• Prompt
Look over the entries and say how many lines include the word "font". Only the number, please.

Dataset records below:

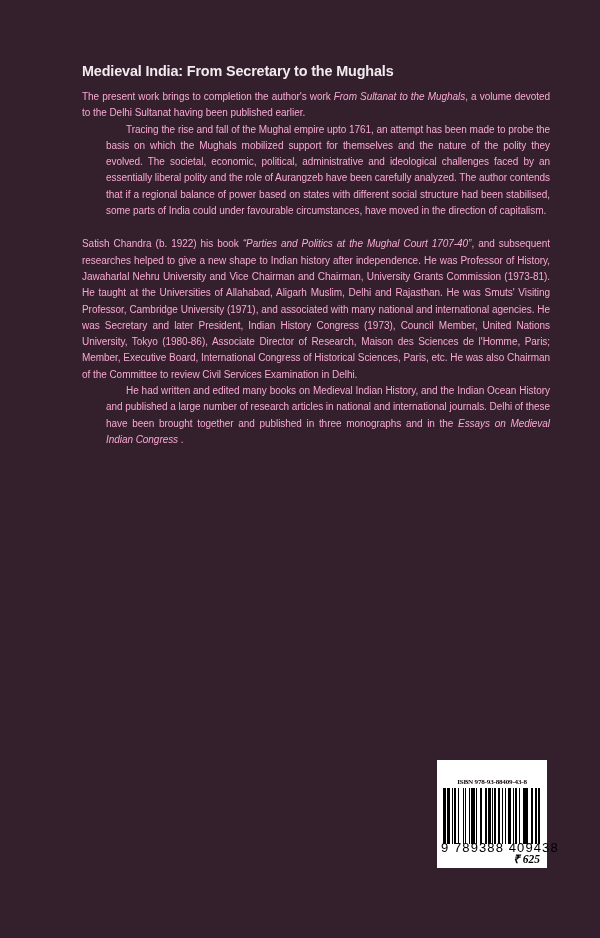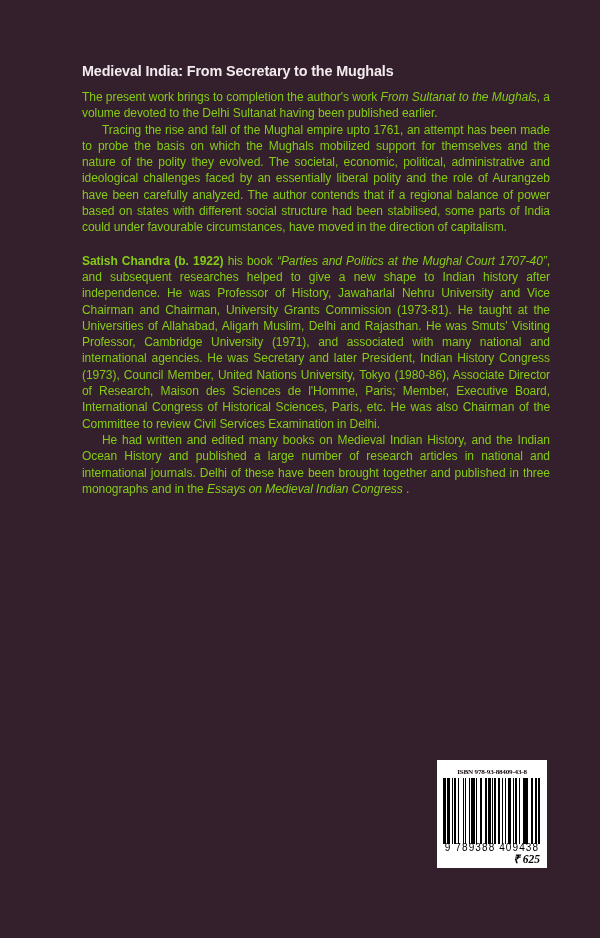--- a/index.html
+++ b/index.html
@@ -50,8 +50,8 @@
 
   .blurb p,
   .bio p {
-    color: #84cc16;
-    font-size: 12px;
+    color: #f9a8d4;
+    font-size: 10px;
     line-height: 16.3px;
     text-align: justify;
     margin: 0;

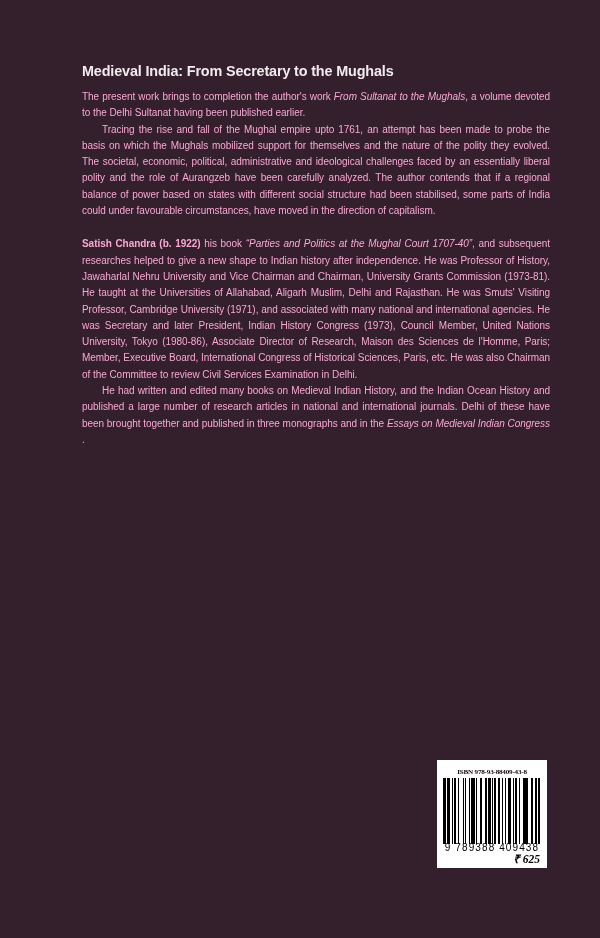--- a/index.html
+++ b/index.html
@@ -61,6 +61,7 @@
   .blurb p.indent,
   .bio p.indent {
     text-indent: 20px;
+    margin-left: 24px;
   }
 
   .bio {

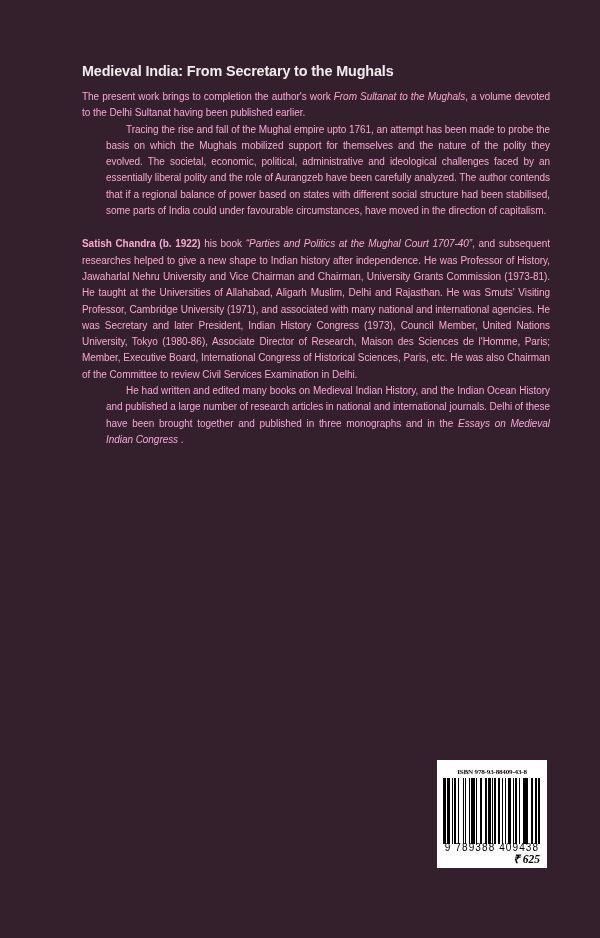--- a/index.html
+++ b/index.html
@@ -69,7 +69,7 @@
   }
 
   .bio .lead-name {
-    font-weight: bold;
+    font-weight: normal;
     margin-top: 20px;
   }
 

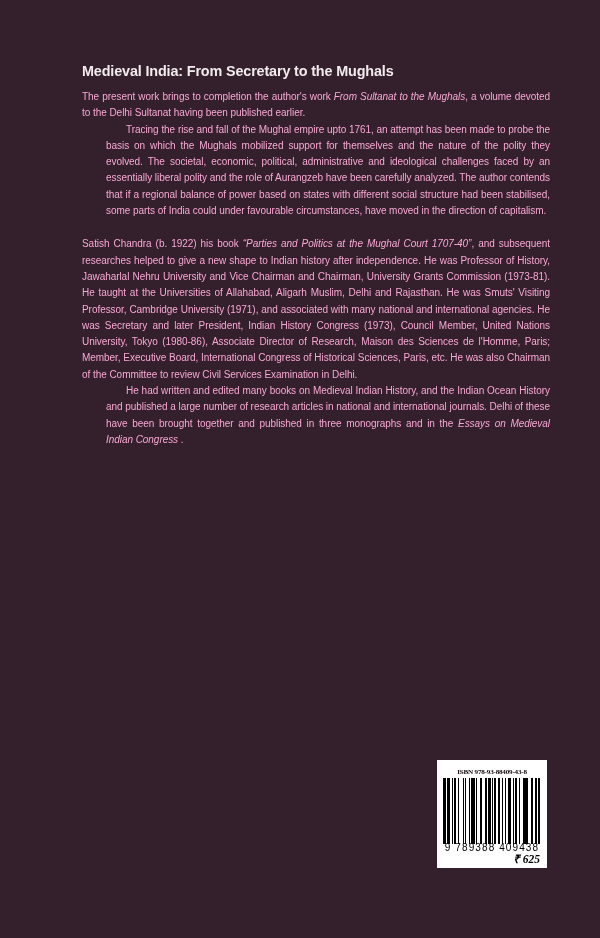--- a/index.html
+++ b/index.html
@@ -85,7 +85,7 @@
     height: 108px;
     background: #FFFFFF;
     box-sizing: border-box;
-    padding: 8px 4px 2px 4px;
+    padding: 18px 4px 2px 4px;
     display: flex;
     flex-direction: column;
   }

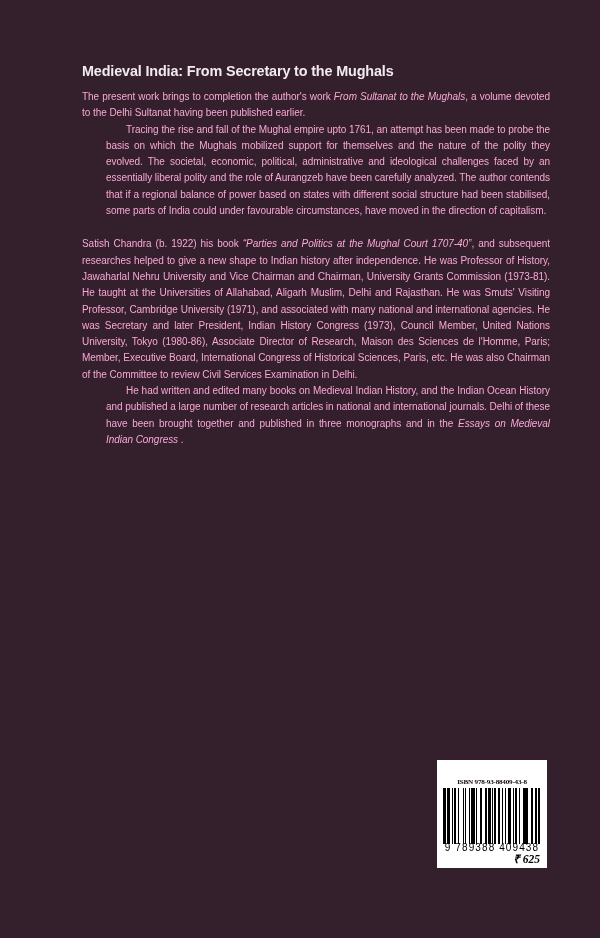--- a/index.html
+++ b/index.html
@@ -118,7 +118,7 @@
   .barcode-digits {
     color: #000;
     font-family: "Liberation Sans", sans-serif;
-    font-size: 10px;
+    font-size: 13px;
     letter-spacing: 1.1px;
     text-align: center;
     line-height: 10px;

End of Dataset records.

• Problem solution
7